2) You have limited control on the yield. Briar is graded, so you turn more bowls when you need one or two of your grades, not when you're totally out. This leads to surfeits of certain grades (which grades are which and how things are graded vary from factory to factory, but the underlying issue is universal) over time.

3) The pipe industry in 1960 was about 50 times the size it is now. In 1980, Peterson made about half a million pipes a year. Today it makes about 60,000 pipes/yr. And it's one a tiny number of factories left; far more closed than are still around (and there are no pipe factories that make a lot of pipes that are not at least decades old).

Those three things in combination means, yes, there are piles and piles of old bowls laying around. Indeed, every real pipe factory--Peterson, Savinelli, Chacom etc--has high tens of thousands or hundreds of thousands of turned bowls on hand, some of which they don't really know what to do with at any given time. So, part of running a pipe factory is figuring out what to do with bowls that aren't presently being used that might be five or ten (or in the case of the Chacom factory 50 or 75) years old.

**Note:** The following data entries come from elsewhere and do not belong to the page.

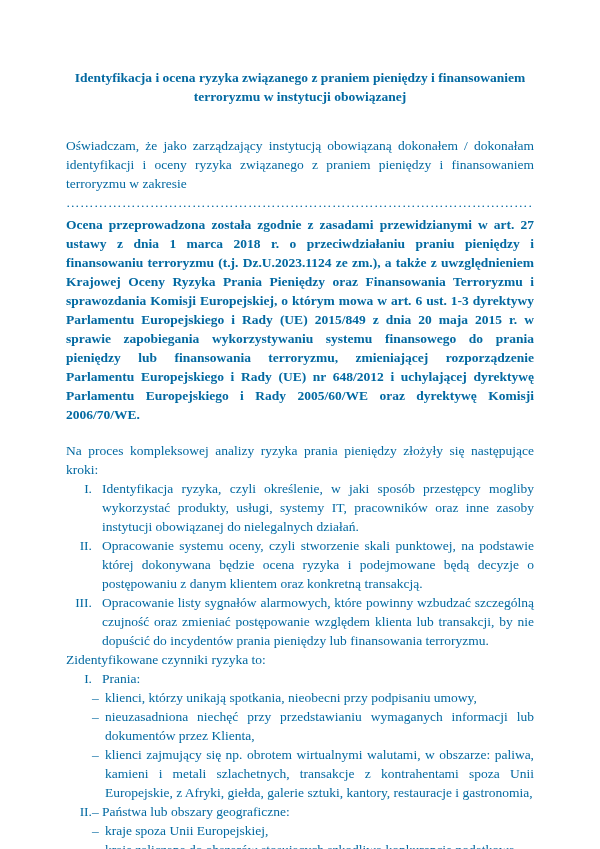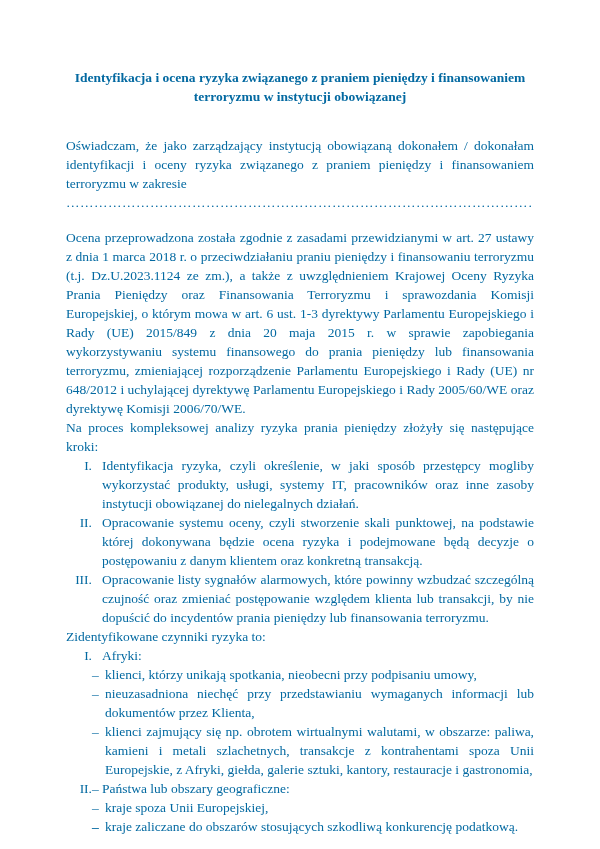--- a/index.html
+++ b/index.html
@@ -24,22 +24,22 @@
   }
   .para {
     margin: 0;
     text-align: justify;
   }
   .dots-line {
     white-space: nowrap;
     overflow: hidden;
     letter-spacing: 0.5px;
   }
-  .gap-lg { margin-top: 16px; }
-  .gap-xl { }
+  .gap-lg { margin-top: 3px; font-weight: bold; }
+  .gap-xl { margin-top: 17px; }
   .gap-xxl { }
   .intro { margin: 0; text-align: justify; }
   .ritem {
     position: relative;
     padding-left: 36px;
     text-align: justify;
   }
   .ritem > .rmark {
     position: absolute;
     left: 0;
@@ -86,21 +86,21 @@
         <span>Opracowanie listy sygnałów alarmowych, które powinny wzbudzać szczególną czujność oraz zmieniać postępowanie względem klienta lub transakcji, by nie dopuścić do incydentów prania pieniędzy lub finansowania terroryzmu.</span>
       </div>
     </div>
   </div>
 
   <div class="gap-xxl">
     <p class="intro">Zidentyfikowane czynniki ryzyka to:</p>
 
     <div class="ritem">
       <span class="rmark">I.</span>
-      <span>Afryki:</span>
+      <span>Prania:</span>
     </div>
     <div>
       <div class="ditem">
         <span class="dmark">–</span>
         <span>klienci, którzy unikają spotkania, nieobecni przy podpisaniu umowy,</span>
       </div>
       <div class="ditem">
         <span class="dmark">–</span>
         <span>nieuzasadniona niechęć przy przedstawianiu wymaganych informacji lub dokumentów przez Klienta,</span>
       </div>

The story in St Claude is particularly interesting because you have lots of pipe factories decades ago collapsing into very few today. On top of that, there was a huge shift in pipe tastes (size, bent vs straight) mid-twentieth-century, which effectively orphaned a lot of small, straight stummels (which is how Ropp happened).

Also, yeah, a stummel sitting there for five years and a stummel sitting there for fifty just aren't all that different (the older one is likely a little harder to work with in the factory because of how it takes stain, but I don't think it matters at all to the smoker), but it is interesting that they're old and all that comes with it (shape, size, and the story that goes with it).

Finally, as a consumer, it's easy to get hung up on bowl turning = making a pipe, which is not true. As a percentage of the work and cost that goes into making a pipe, it's somewhere between 15% and 25% (depending on a variety of factors and varies from factory to factory). It's a bit like saying 'getting iron ore to sheet metal in spec is basically car manufacturing, right?' When you think of it as a discrete input into a bigger manufacturing process, the fact that it's done discretely (as part of an independent process) from the rest of production into which shelved inventory is fed, it makes a whole lot more sense.